The request to the Table Renderer includes a locale ('en-US'), the target feature (a UUID for "Web/CSS/Display"), a cache header (ETag), and the format type (for display on MDN). In the "warm cache" case, the load balancer knows the content is up to date, and returns a 304 Not Modified response. If there is a cache miss, a Table Renderer web worker is called.

The Table Render makes a similar call to the Data API, asking for the table data for Web/CSS/Display by UUID. Again, there is a chance the caching load balancer has this data, and can serve it without communicating with the backend Data API workers.

The compatibility and specification data for "Web/CSS/Display" is spread over 100+ resources of 8 types (Browsers, Versions, Features, etc.). The Data API maintains a resource cache to avoid requesting this data from the database. If the instance cache is warm, then there are no database requests to load this data. For the cold cache case, each resource is loaded from the database and stored in the instance cache.

The instances are combined into a single JSON response, which is hashed with an ETag. This response has all the known localizations for the data. This is cached by the load balancer and returned to the Table Renderer.

The Table Renderer constructs HTML fragments of a table representing the compatibility data, localized as requested. This is cached by the load balancer and returned to the in-page JavaScript on MDN. The in-page JavaScript replaces the stale compatibility table with the new table.

The Data Explorer also uses the Data API, and the caching load balancer and instance cache also protect against repetitive data requests.

A minority of users also contribute data to MDN. There are a few hundred MDN changes in a day, and the BrowserCompat interfaces should support a similar number.

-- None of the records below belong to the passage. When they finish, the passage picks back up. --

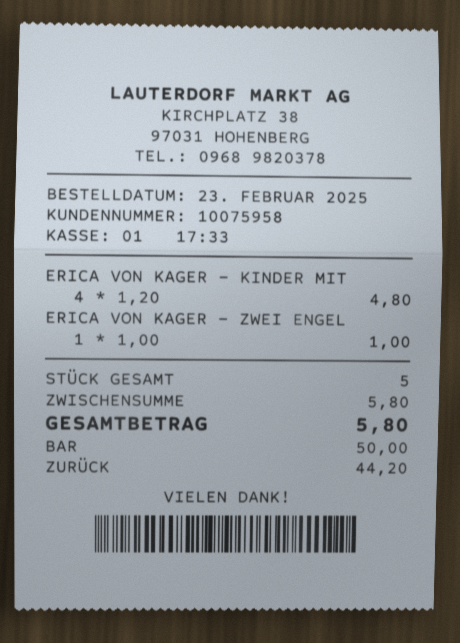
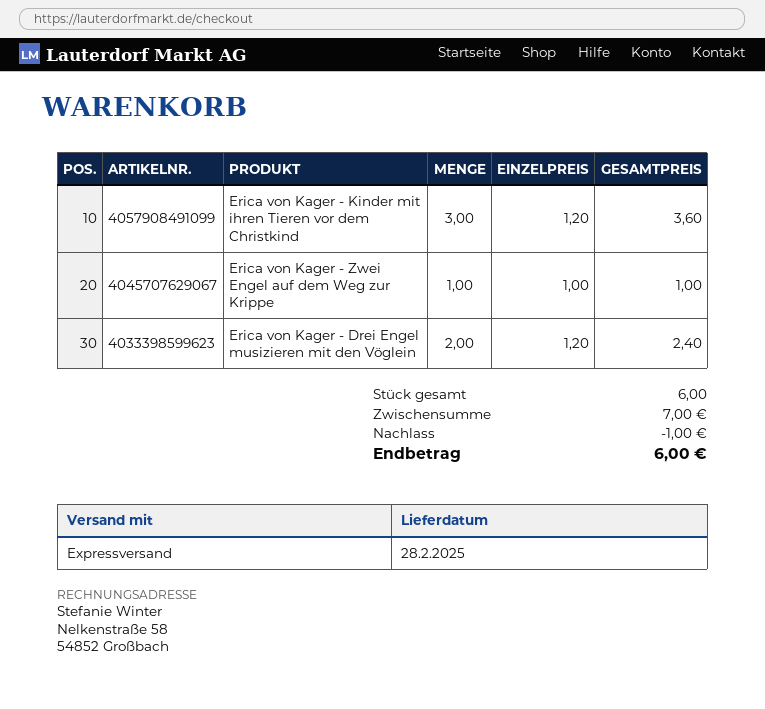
ERICA VON KAGER - KINDER MIT: 4 x 1.20 = 4.80 -> 3 x 1.20 = 3.60
Erica von Kager - Drei Engel musizieren mit den Vöglein: none -> 2 x 1.20 = 2.40
total quantity: 5 -> 6
subtotal: 5.80 -> 7.00
discount: none -> 1.00
total: 5.80 -> 6.00

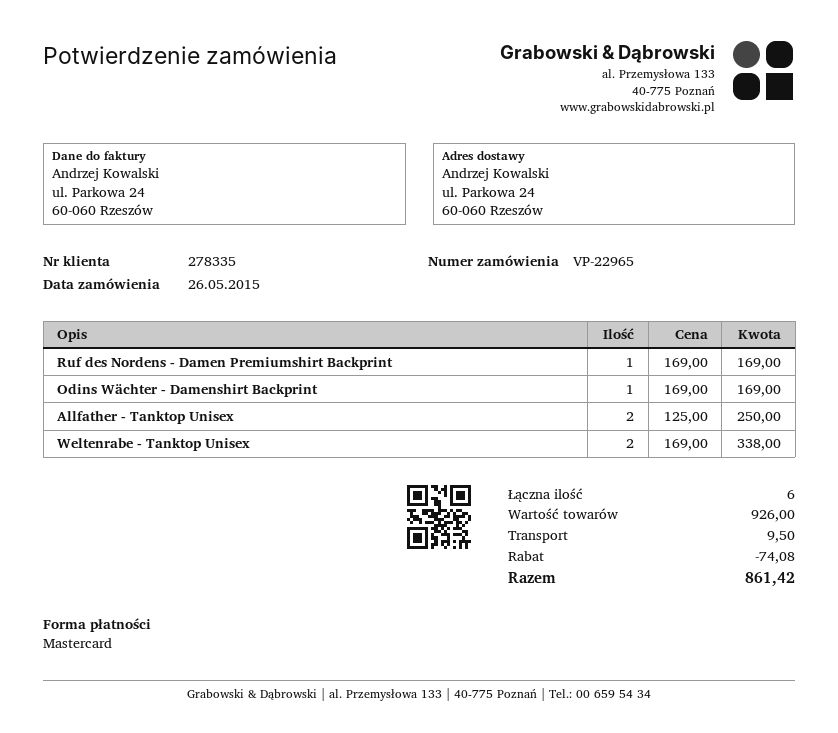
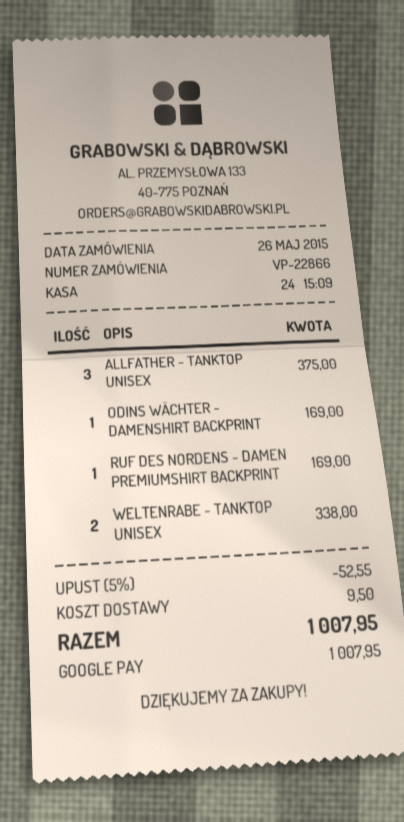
order number: VP-22965 -> VP-22866
payment method: Mastercard -> Google Pay
Allfather - Tanktop Unisex: 2 for 250.00 -> 3 for 375.00
discount: 74.08 -> 52.55
total: 861.42 -> 1007.95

These users are directed to the C&M GUI, which talks directly to the Data API to read, update, add, and delete resources. The C&M GUI is in in-page JavaScript application, and all resources can be stored on a CDN. Changing a resource invalidates the instance cache, so that in-page JS will eventually see the new data. A forced cache refresh is used to ensure the contributor sees their contribution on MDN.

It will also be possible for users to access the Data API directly, for example to programmatically update many items. We don't expect much load from this usage in the first few years after launch.

Load Testing

Given the above request pattern, it should be possible to simulate production loads and test the response of the BrowserCompat system.

In an integrated test, the entire infrastructure is duplicated in a staging environment, and loaded with production data. Load testers request random compatibility tables from the Table Renderer from a list of locales and MDN pages, which can be assembled from the bulk data export. Tests can be against a code cache, or "warm" the cache by requesting each locale and page combination first. Different combinations can be tested, to determine the number and capability of each server needed to meet the projected load. Using a tool like New Relic may help pinpoint the components that could use optimization.

Similar testing can be used to determine the throughput of each component. A Table Renderer web worker can talk to a fake Data API and construct the same table as many times as it can in a minute. A Data API web worker can handle the same request over and over again, with or without an instance cache.